Operação da Polícia Federal culminou na suspensão de contratos de 29 empresas e seus sócios com o poder público
Priscilla Borges, iG Brasília
Operação da Polícia Federal culminou na suspensão de contratos de 29 empresas e seus sócios com o poder público

A Prefeitura de São Bernardo do Campo, no ABC Paulista, dispensou a realização de nova licitação e renovou contrato de R$ 2,9 milhões com uma das empresas responsáveis pelo fornecimento de itens para a merenda escolar da rede municipal de ensino. O novo acordo foi firmado com a empresa Belamesa a despeito da existência de contestações na Justiça sobre o vínculo inicial e beneficia a Belamesa.

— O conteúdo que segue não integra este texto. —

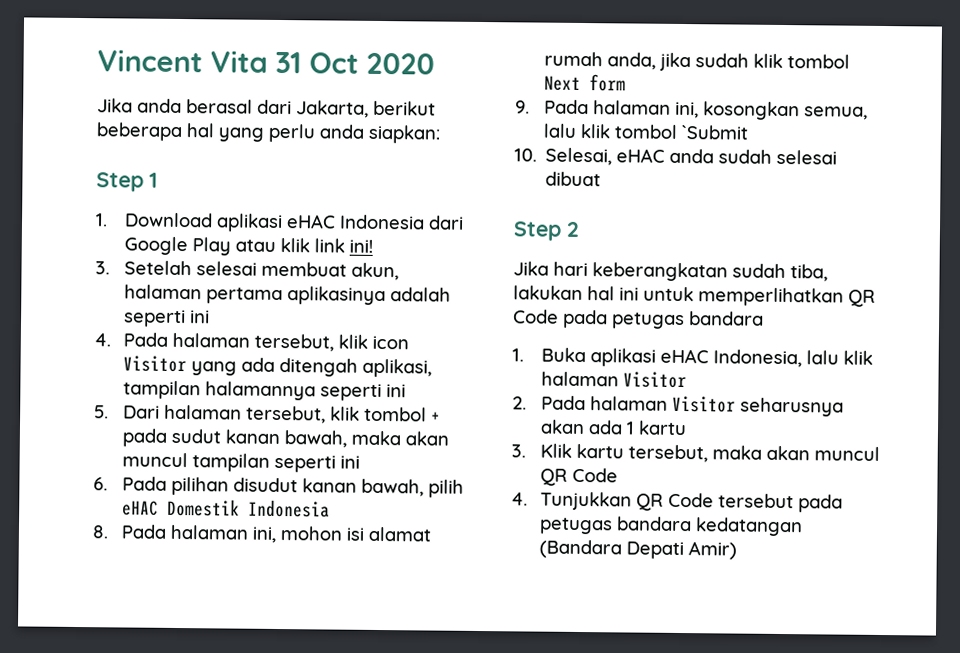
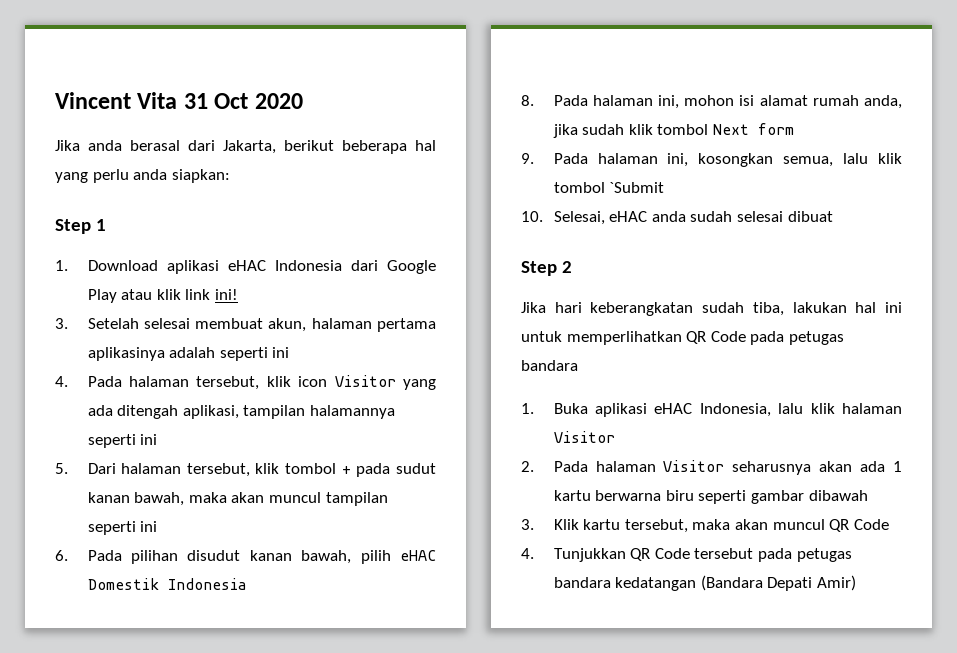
(688, 428) none -> [595,490,868,504] berwarna biru seperti gambar dibawah

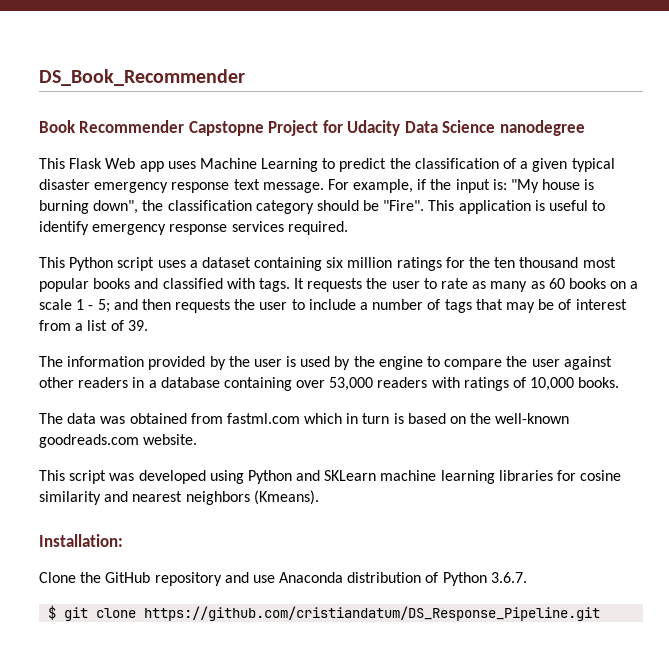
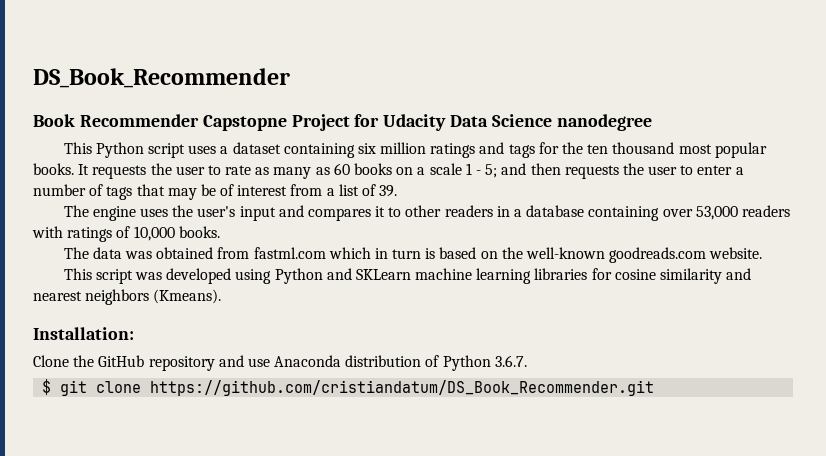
[39,158,615,172] [39,179,595,193] [39,200,606,214] [39,221,348,235] // This Flask Web app uses Machine Learning to predict the classification of a given typical disaster emergency response text message. For example, if the input is: "My house is burning down", the classification category should be "Fire". This application is useful to identify emergency response services required. -> (652, 122) none
(442, 264) none -> [479,142,535,158] and tags
[93,278,290,292] books and classified with tags. -> [33,163,74,175] books.
[308,299,356,310] include -> [697,165,733,175] enter
[67,356,612,370] information provided by the user is used by the engine to compare the user against -> [92,205,402,221] engine uses the user's input and compares it to
[144,606,601,621] https://github.com/cristiandatum/DS_Response_Pipeline.git -> [150,380,655,396] https://github.com/cristiandatum/DS_Book_Recommender.git

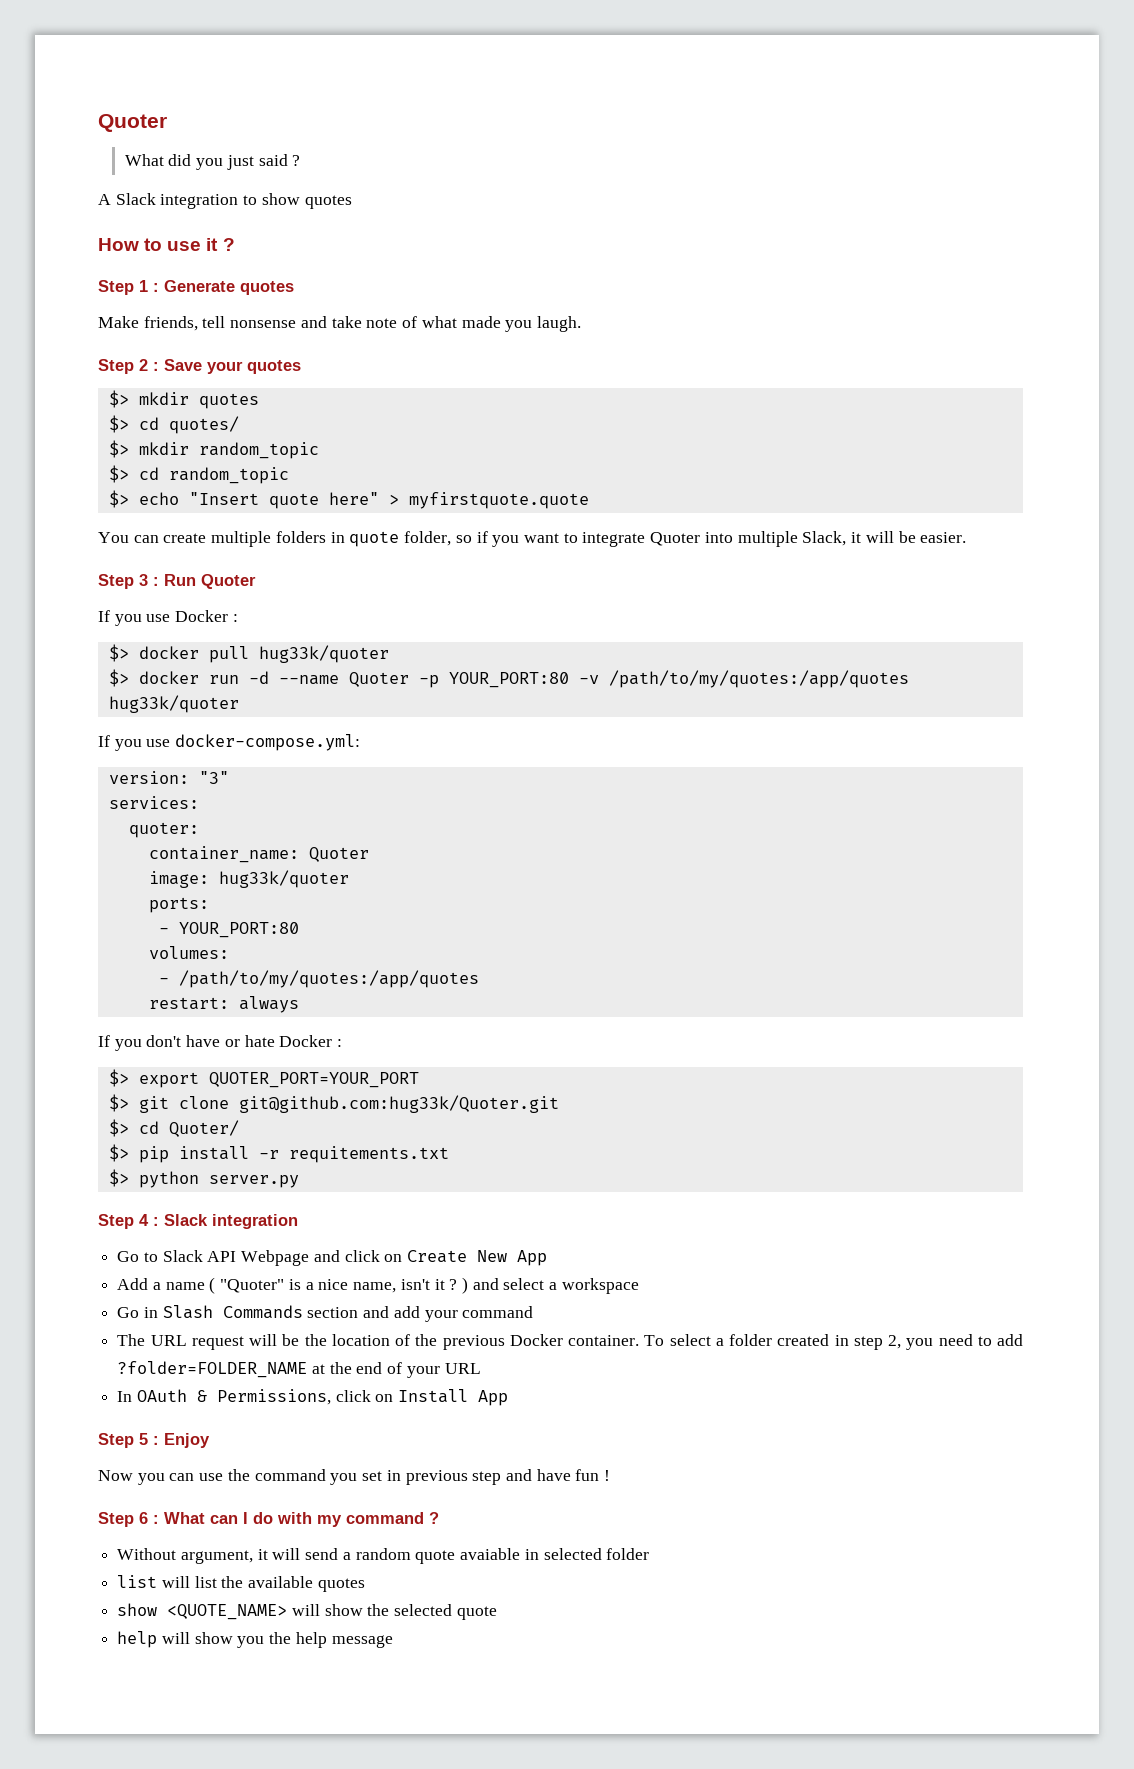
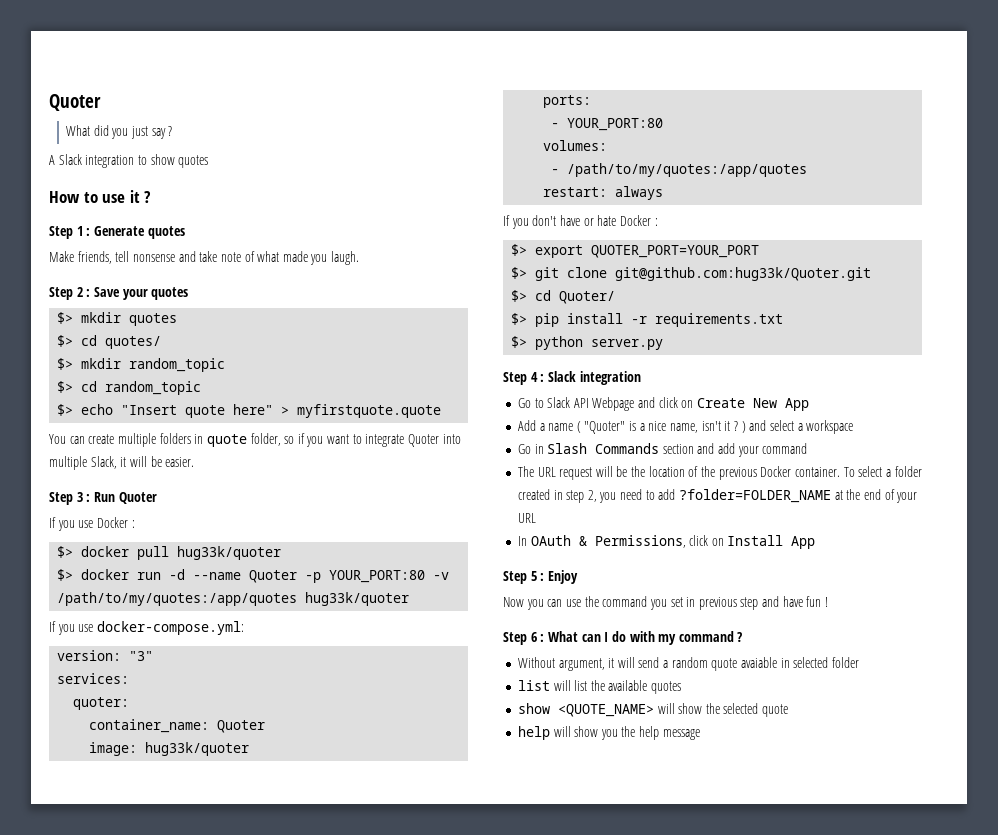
[258,154,288,166] said -> [151,128,166,139] say
[288,1146,449,1163] requitements.txt -> [655,313,784,327] requirements.txt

O primeiro contrato entre a Prefeitura de São Bernardo do Campo e essa empresa foi assinado em fevereiro do ano passado, também com valor de R$ 2,9 milhões, e teve duração de um ano. O processo de contratação teve curso no segundo semestre de 2016 – sob a gestão do então prefeito e  atual pré-candidato a governador, Luiz Marinho (PT) – e foi contestado ainda em 2017 pelo Ministério Público de Contas (MPC-SP), que sinalizou ao Tribunal de Contas do Estado (TCE) a ocorrência de "possível restritividade à concorrência".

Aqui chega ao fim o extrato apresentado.